- ASSIGNMENT -
For each line below that includes the string "honestly", show the whole line.

- DATA RECORDS -
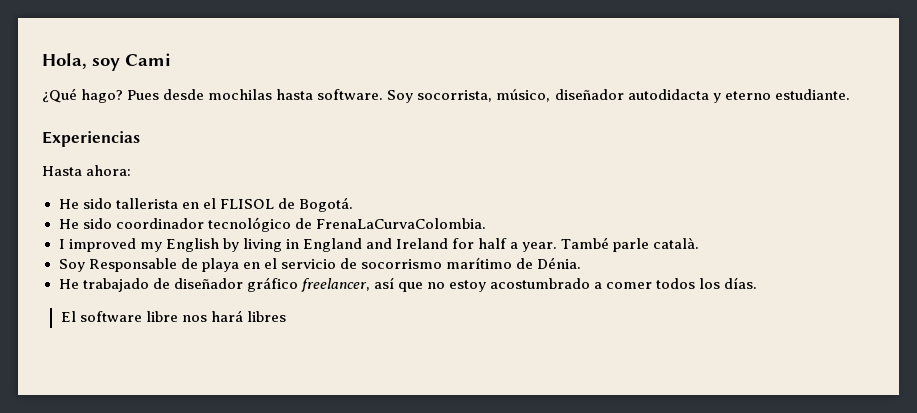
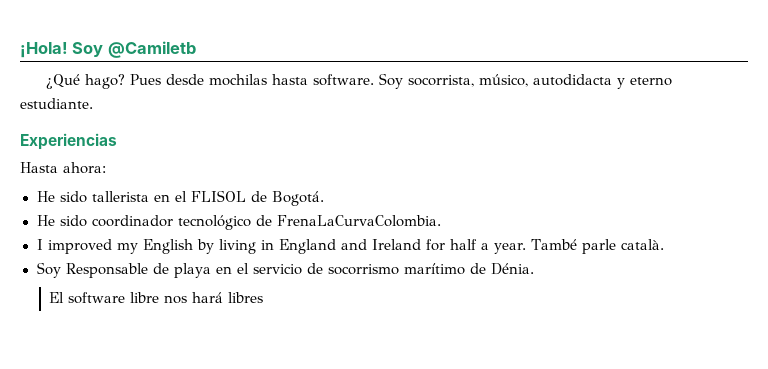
[42,53,171,71] Hola, soy Cami -> [20,41,196,58] ¡Hola! Soy @Camiletb
[554,89,624,100] diseñador -> (529, 80) none
[58,277,758,292] // He trabajado de diseñador gráfico freelancer, así que no estoy acostumbrado a comer todos los días. -> (534, 269) none

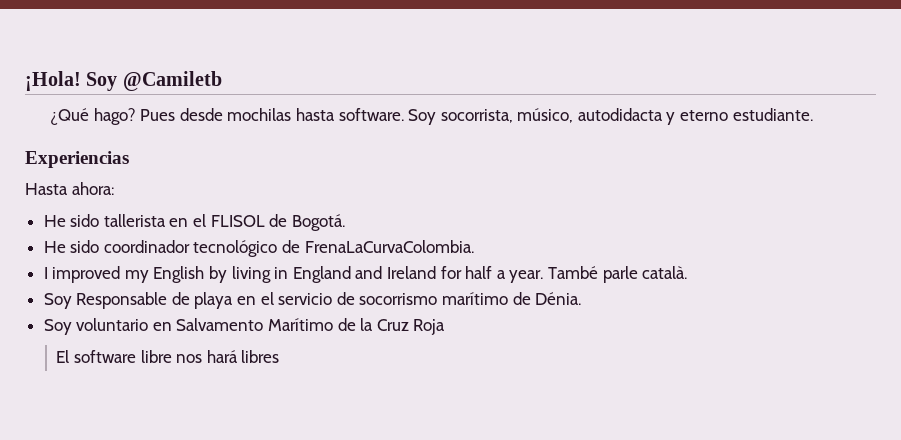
(534, 269) none -> [43,318,446,335] // Soy voluntario en Salvamento Marítimo de la Cruz Roja

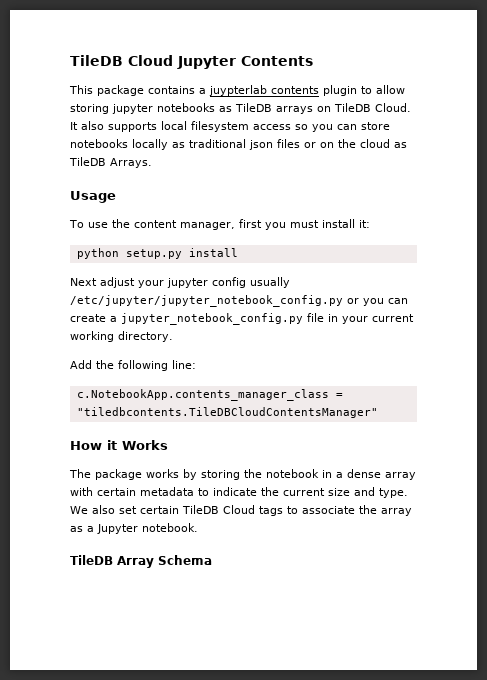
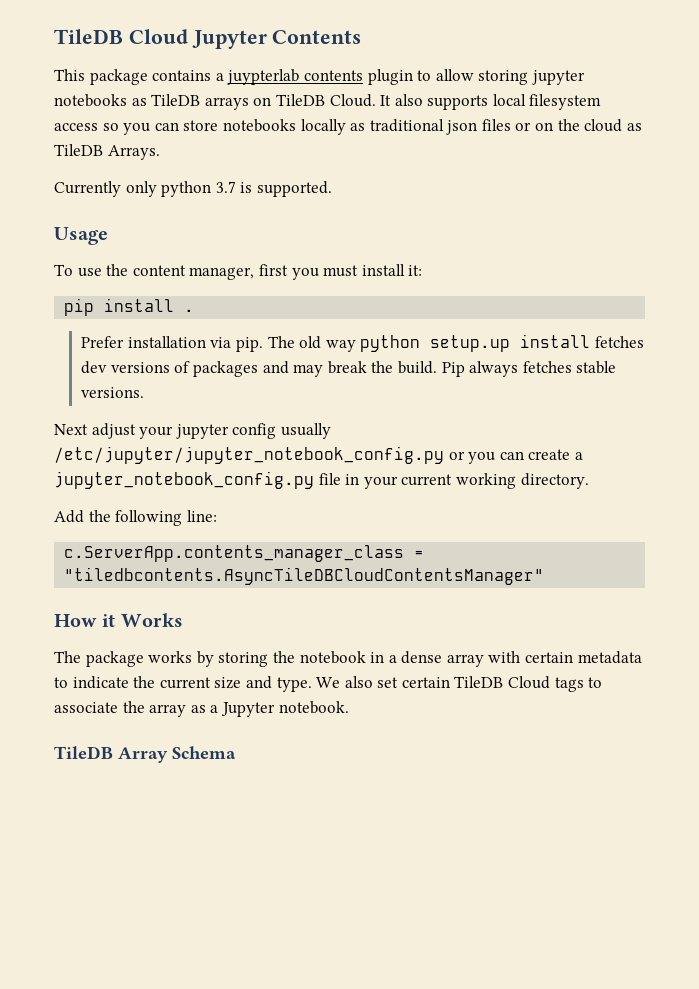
(152, 163) none -> [54,181,332,197] // Currently only python 3.7 is supported.
[76,248,238,259] python setup.py install -> [64,298,195,316] [81,334,644,352] [81,361,617,377] [81,387,145,398] pip install . // Prefer installation via pip. The old way python setup.up install fetches dev versions of packages and may break the build. Pip always fetches stable versions.
[76,389,343,401] [76,407,378,418] c.NotebookApp.contents_manager_class = "tiledbcontents.TileDBCloudContentsManager" -> [64,545,425,562] [64,567,545,585] c.ServerApp.contents_manager_class = "tiledbcontents.AsyncTileDBCloudContentsManager"

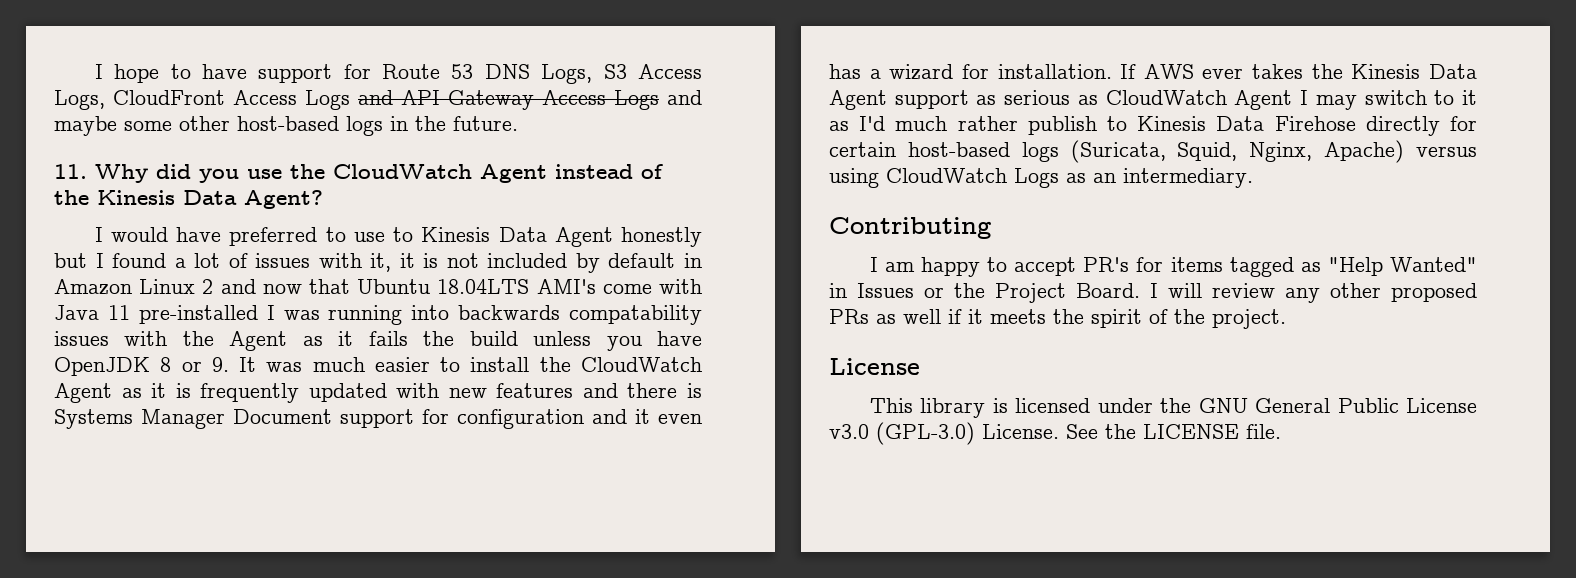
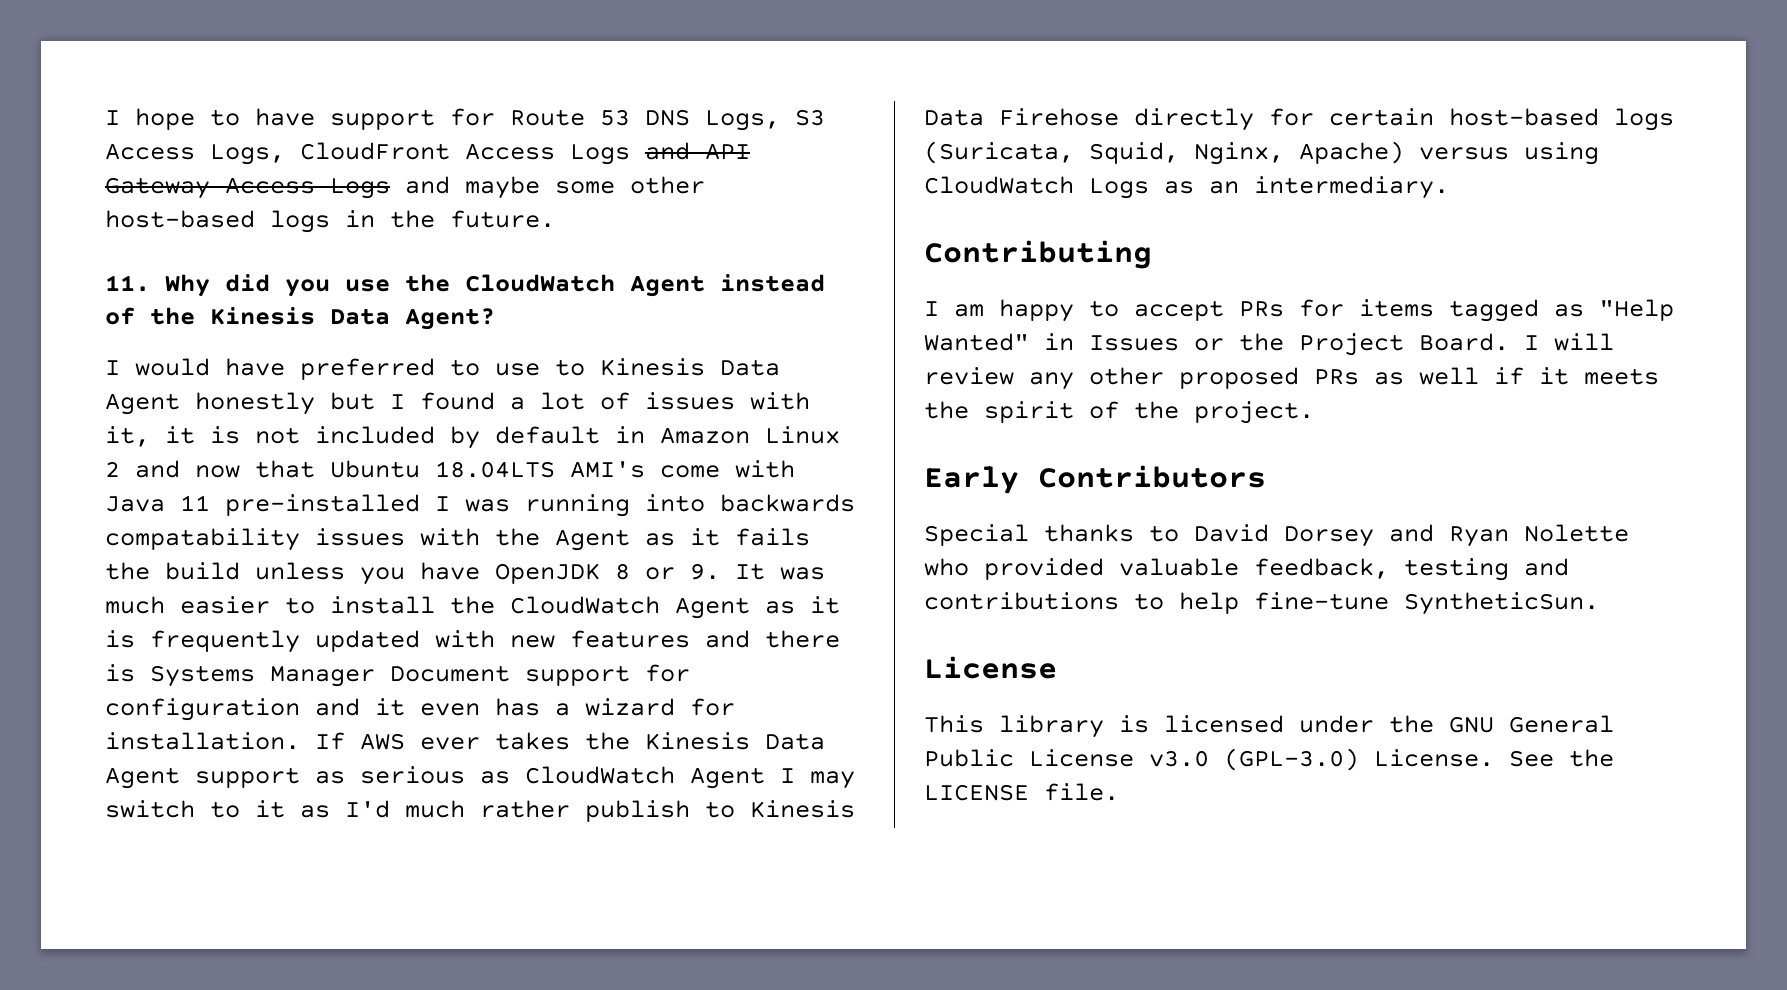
[1083,257,1130,272] PR's -> [1239,301,1284,317] PRs
(1286, 319) none -> [924,465,1266,494] [924,524,1629,547] [924,558,1569,581] [924,592,1599,615] // Early Contributors // Special thanks to David Dorsey and Ryan Nolette who provided valuable feedback, testing and contributions to help fine-tune SyntheticSun.

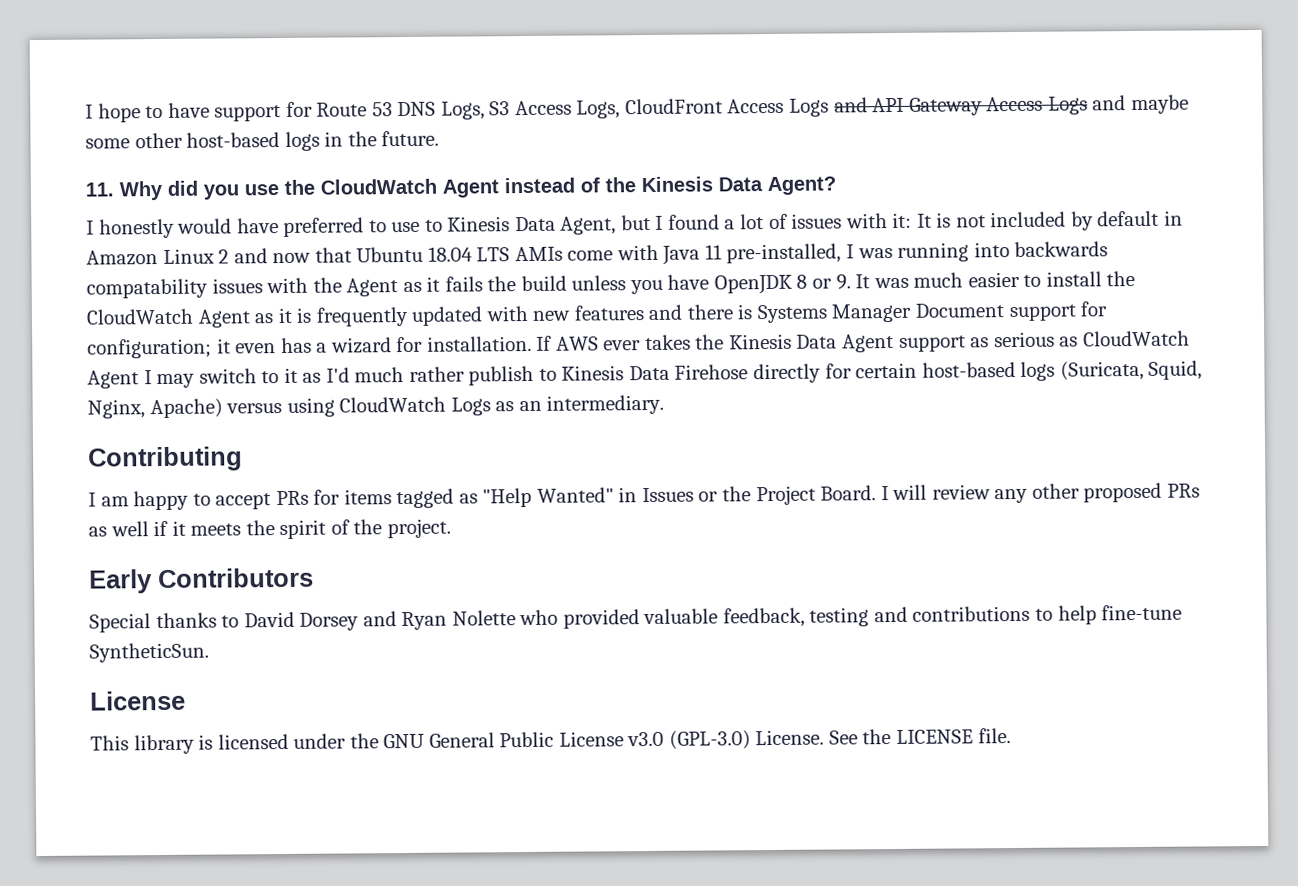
(120, 367) none -> [98,218,175,239] honestly
[105,392,315,415] Agent honestly -> [560,216,617,235] Agent,
[105,426,195,447] it, it -> [892,212,932,228] it: It
[435,461,645,478] 18.04LTS AMI's -> [427,246,563,262] 18.04 LTS AMIs
[225,494,420,516] pre-installed -> [726,243,842,264] pre-installed,
[105,698,360,721] configuration and -> [87,338,212,359] configuration;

- SOLUTION -
(120, 367) none -> [98,218,175,239] honestly
[105,392,315,415] Agent honestly -> [560,216,617,235] Agent,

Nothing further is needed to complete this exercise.